EDPS Issues New Guidelines on Generative AI
The European Data Protection Supervisor (EDPS) published a new guideline on generative AI and has taken a significant step towards ensuring the responsible use of generative Artificial Intelligence (AI) within EU institutions, bodies, offices, and agencies (EUIs). CAIDP Europe applauds the EDPS at aiming to support EUIs navigate the complex landscape of data protection obligations when developing or deploying generative AI tools, in accordance with Regulation (EU) 2018/1725.
A Proactive Approach to Emerging AI Technologies
Wojciech Wiewiórowski, European Data Protection Supervisor, said:
“The guidelines that I have issued today on generative AI are a first step towards more extensive recommendations in response to the evolving landscape of generative AI tools, which my team and I continue to monitor and analyse closely. Our advice published today is drafted with the aim of covering as many possible scenarios involving the use of generative AI, to provide enduring advice to EUIs so that they can protect individuals’ personal information and privacy.”
Core Principles and Practical Application
The guidelines underscore the importance of fundamental data protection principles, offering concrete examples to illustrate how these principles can be applied in practical settings. This approach aims to help EUIs anticipate and manage the risks, challenges, and opportunities presented by generative AI systems.
Key topics addressed in the guidelines include:
Identifying Data Processing: Guidance on determining whether the use of generative AI tools involves processing personal data.
Data Protection Impact Assessments (DPIAs): Recommendations on when and how to conduct DPIAs to evaluate and mitigate potential privacy risks.
Essential Recommendations: Other critical advice to ensure compliance with data protection regulations and the ethical use of AI.
Compliance with Regulation (EU) 2018/1725
The guidelines are issued in the context of the EDPS's role as the independent data protection authority for the EUIs, ensuring adherence to the EU’s data protection laws, particularly Regulation (EU) 2018/1725. This regulation sets out the rules for the protection of personal data by EU institutions and bodies, emphasizing the need for transparency, accountability, and the protection of individuals' rights.
Looking Ahead: The AI Supervisor Role
It's important to note that these guidelines are distinct from the EDPS's responsibilities under the EU’s Artificial Intelligence Act, where the EDPS acts as the AI Supervisor for EUIs. A separate strategy is being developed for this role, which will further delineate the framework for AI oversight and regulation within the EU.
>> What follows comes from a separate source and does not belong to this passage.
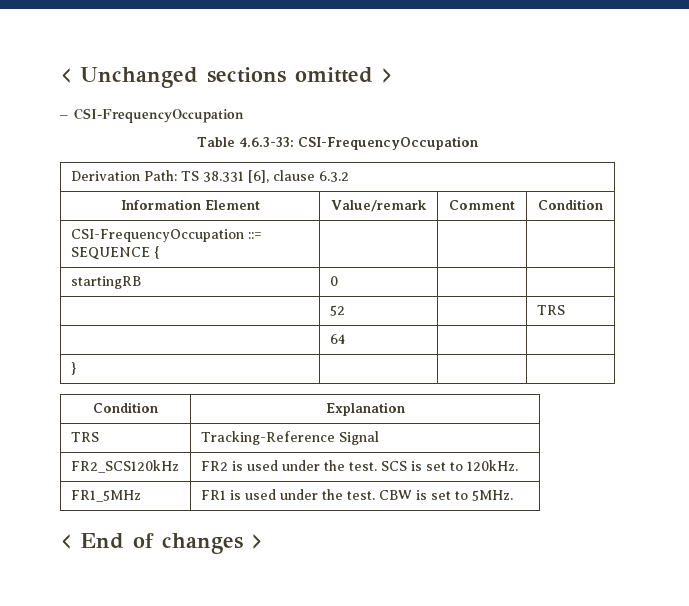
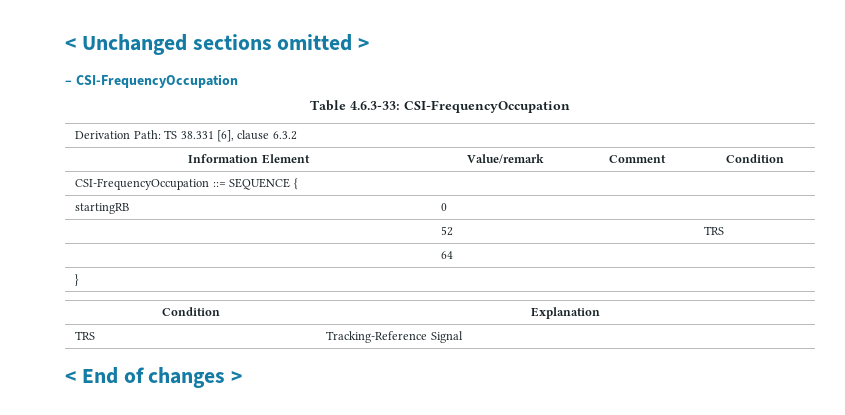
- FR2_SCS120kHz | FR2 is used under the test. SCS is set to 120kHz.
- FR1_5MHz | FR1 is used under the test. CBW is set to 5MHz.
“CAIDP Europe welcomes the EDPS's guidelines on generative AI as this represent a crucial step in aligning the development and use of AI technologies with stringent data protection standards”, CAIDP Europe Executive Director Karine Caunes said. “By providing detailed advice and practical examples, the guidelines can equip EUIs with the tools needed to protect personal data and privacy in an era of rapidly advancing AI capabilities.”
As generative AI continues to evolve, the EDPS's commitment to monitoring and adapting to these changes ensures that the protection of individuals' personal information remains at the forefront of AI innovation.